Kelly talks about her own consideration of going gray and realizes she isn’t ready yet. But she reflects on the fact that, for women in power or in the media—and definitely for women in Washington, D.C.—going gray can place too much negative attention on them and even make them seem less powerful (as opposed to men seeming more powerful as they grow more silver). Does Nancy Pelosi have even a spot of gray at 83? No, she does not. I’m guessing it’s simply more expedient for her, and for many women in the public eye, to avoid the conversation altogether.
Because it is often a conversation. A sideways look. A suggestion that something might be amiss. My 14-year-old son recently asked—out of nowhere, in the middle of a doctor’s office visit—“What’s up with your hair, Mom? Why is it a bunch of different colors?” He seemed genuinely bewildered. As a self-employed writer who’s worked mostly from home over the past 20 years, I don’t have coworkers. But I can imagine, if I did, the little glances I might get. I already steel myself for the momentary “Oh!” looks I’ll get from people who haven’t seen me for a while.
That said, little notice has been paid to my hair in the scheme of things, and I’m mostly unqualified to talk about what it really feels like to be judged for hair, given what Black women have historically had to navigate and still have to navigate. First, there is the general idiocy of people—mostly white people—about anything to do with textured hair. Black women also regularly face all manner of comments, unwelcome hands touching and tugging, and downright harassment and employment discrimination.
The point is: Hair is never just hair. Even as it’s a space for expression—what Cincinnatian doesn’t love Molly Wellmann’s fuchsia hair?—hair is layered with expectations. Gender, race, class, age, religion. You name the category, and there’s something going on when it comes to hair.
Several months and several inches of gray roots in, I’m glad to report that l mostly feel a sense of liberation. Of saying, “This is me. Here I am. Women are allowed to age. Got something to say about it? Go eff yourself.”
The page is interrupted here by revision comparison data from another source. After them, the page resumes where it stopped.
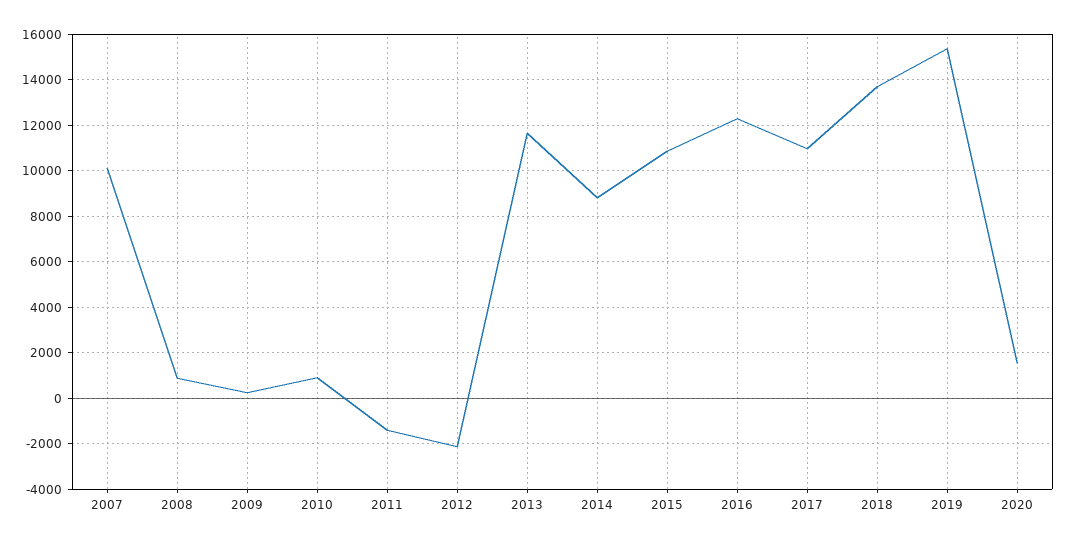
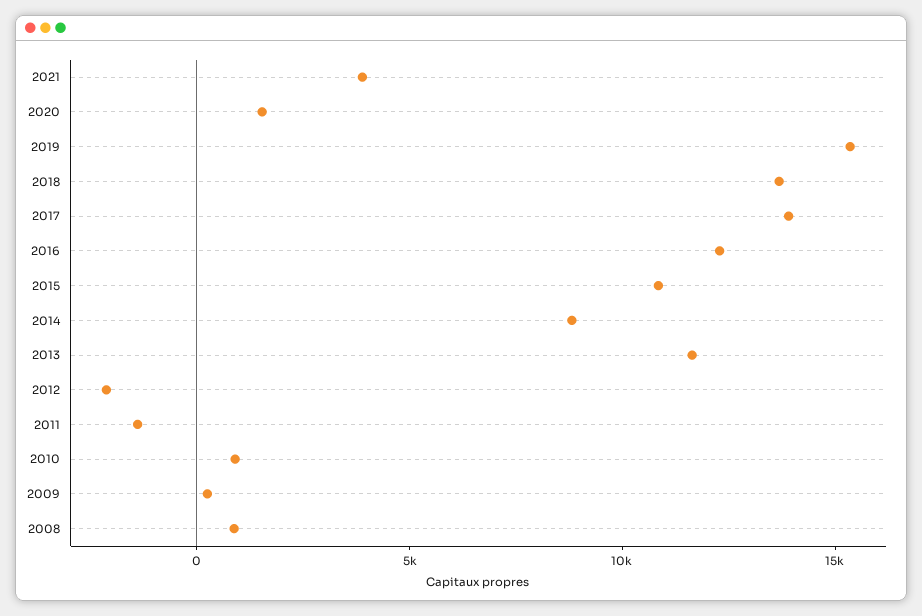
2007: 10000 -> none
2017: 11000 -> 14000
2021: none -> 4000

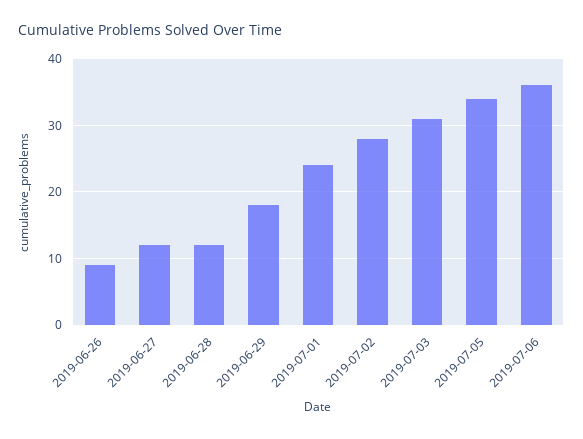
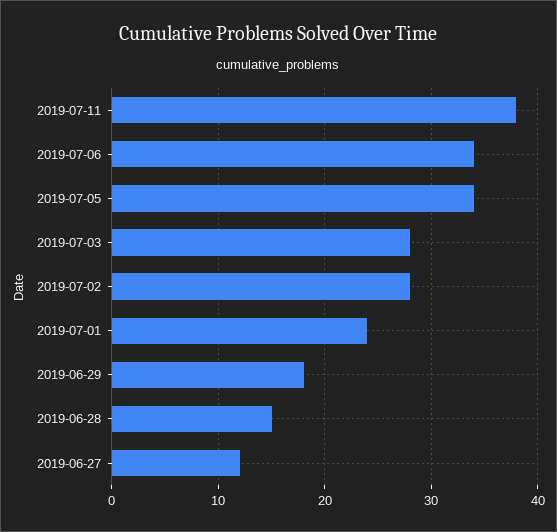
2019-06-26: 9 -> none
2019-06-28: 12 -> 15
2019-07-03: 31 -> 28
2019-07-06: 36 -> 34
2019-07-11: none -> 38

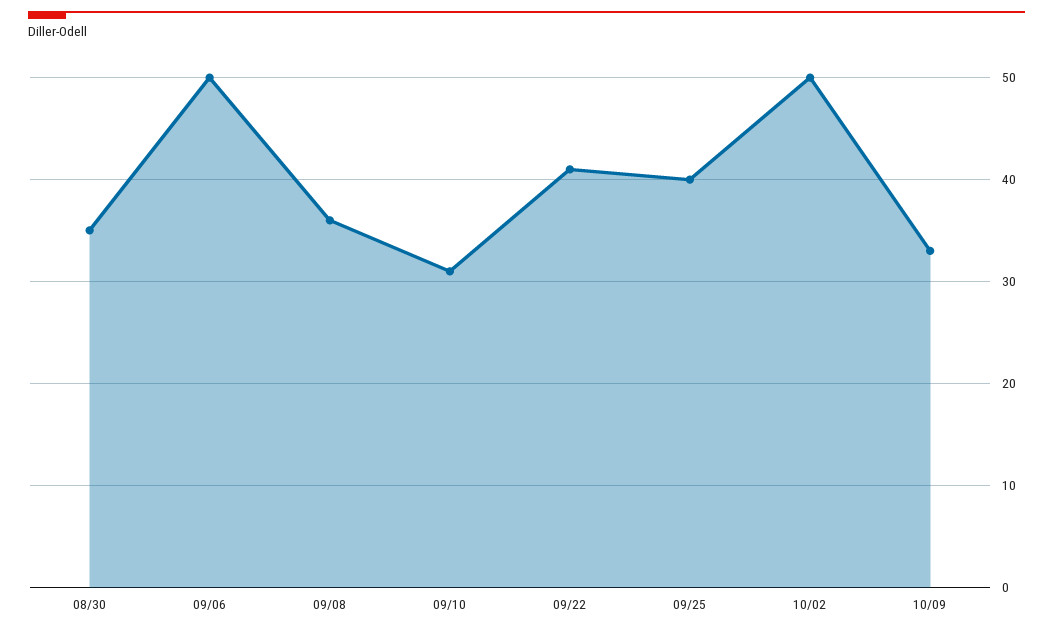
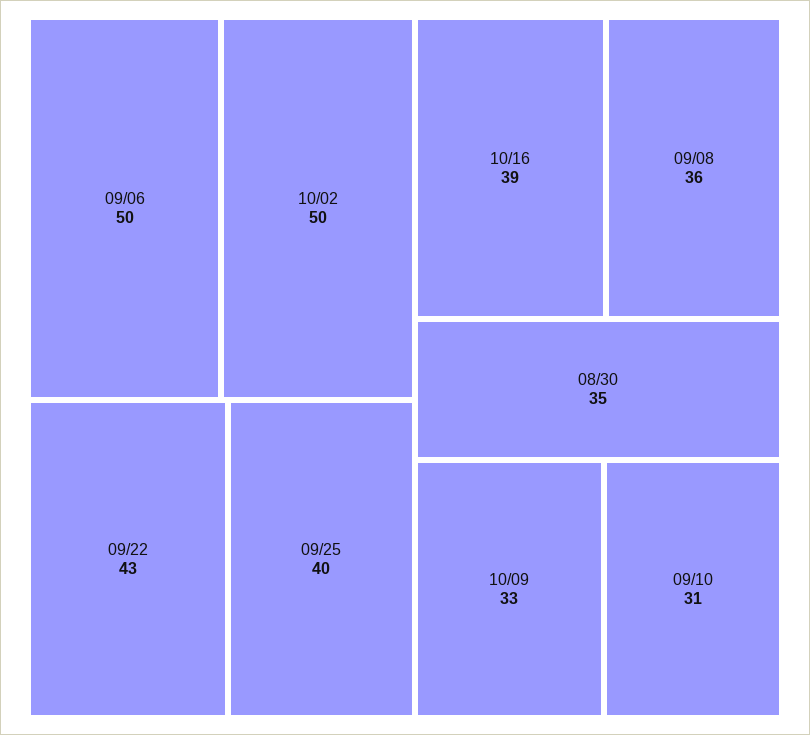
09/22: 41 -> 43
10/16: none -> 39

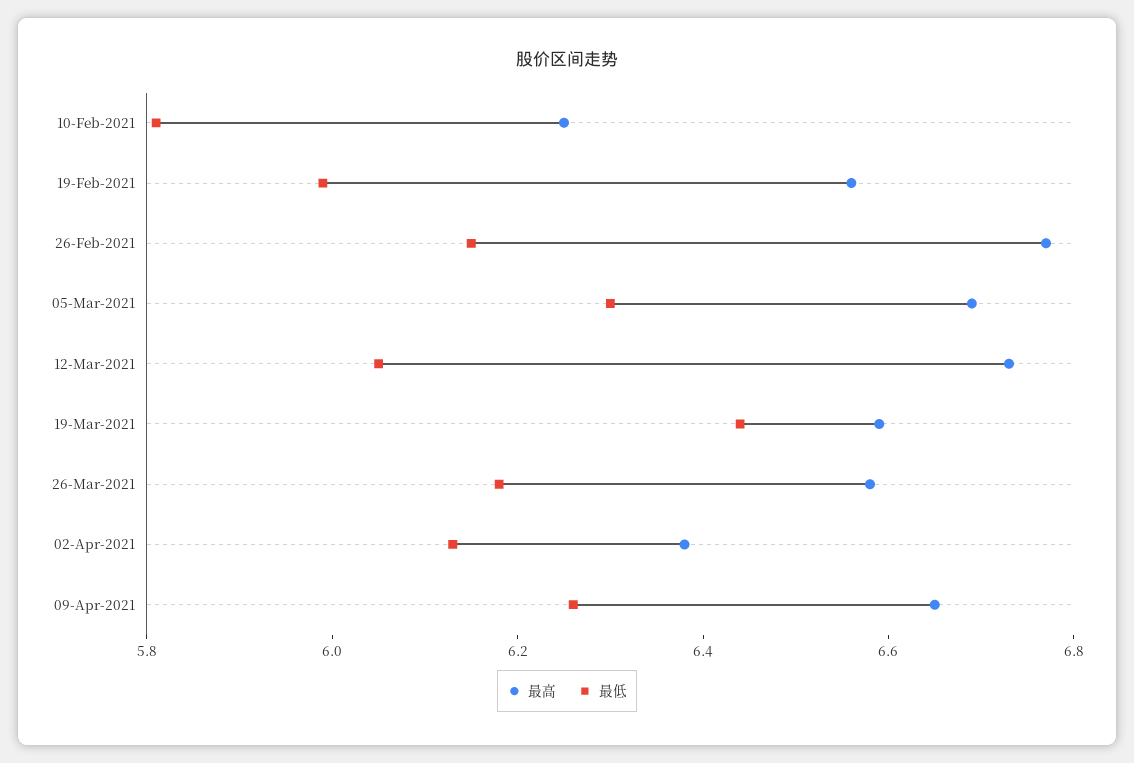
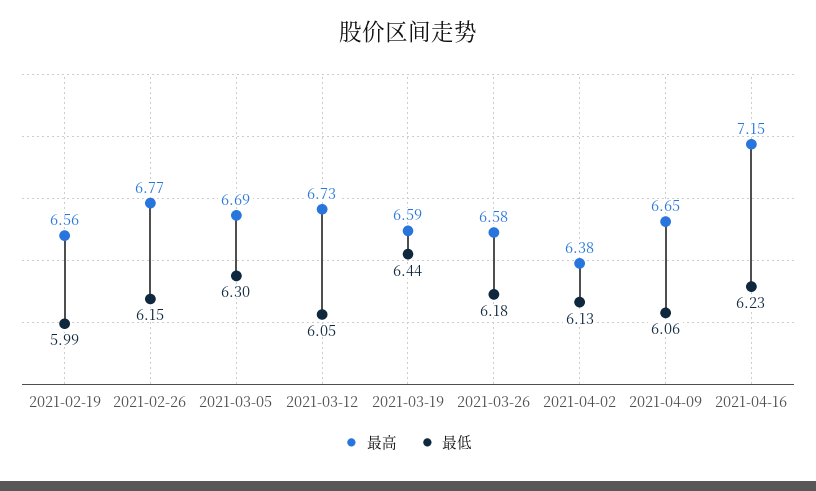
最高, 10-Feb-2021: 6.25 -> none
最低, 10-Feb-2021: 5.8 -> none
最低, 09-Apr-2021: 6.25 -> 6.06
最高, 2021-04-16: none -> 7.15
最低, 2021-04-16: none -> 6.23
But I’d be lying if I said I didn’t miss my dark hair. If I said I didn’t look at pictures, even from a year ago, and notice the effect of gray hair on my face. How it feels like “before” and “after.” I worry that my hair looks like some giant mistake. Like I’m walking around in the world and just haven’t noticed what’s going on.
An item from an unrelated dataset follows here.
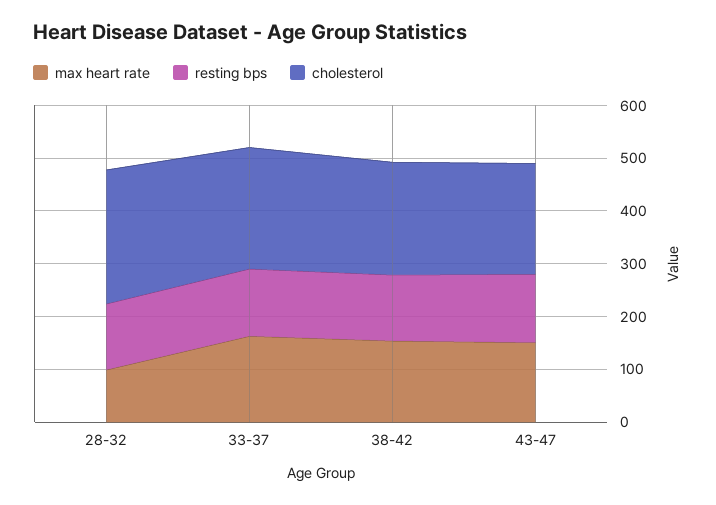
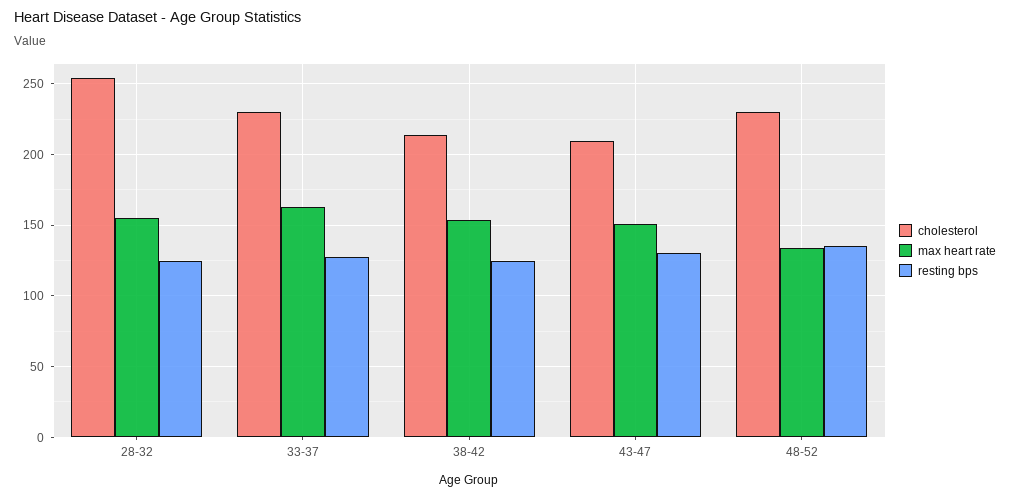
max heart rate, 28-32: 100 -> 155
cholesterol, 48-52: none -> 230
max heart rate, 48-52: none -> 135
resting bps, 48-52: none -> 135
The other day, I was finishing up a long run. It was brutally hot, and I looked a fright—red face, sweat dripping, hair in a messy bun, strands of brown and blonde and gray matted to my head. An older man who lives in my neighborhood stopped me. He looks like Sam Elliot, so we’ll call him Sam Elliot. “I just wanted to tell you, I’ve been seeing you out here running for so long,” Sam said. “I see your transformation.”
I’ve been running for almost 30 years, so I don’t exactly know what transformation he was talking about. But I started doing weight training about a year ago, so maybe it was that. Or maybe it’s that this graying hair makes me suddenly look like I’m in incredible shape “for my age.”
Either way, it wasn’t creepy how he said it. It didn’t feel inappropriate, or male-gazey, or anything like the HR guy who used to stare openly at my breasts. It was more like, “I see you working so hard on these streets we share.” It made me feel seen.
Do I need Sam, or anyone, to see me? No, but it’s kind of nice. Because the real fear of gray hair is being invisible, isn’t it? A ghost of your former self, fading into the background. Like that Visage song, “Fade to Grey,” with its tinny new wave beat.
Except I’m an ’80s girl, and I can rock that song. Meet me on the dance floor, and we’ll show the young ones how to shine.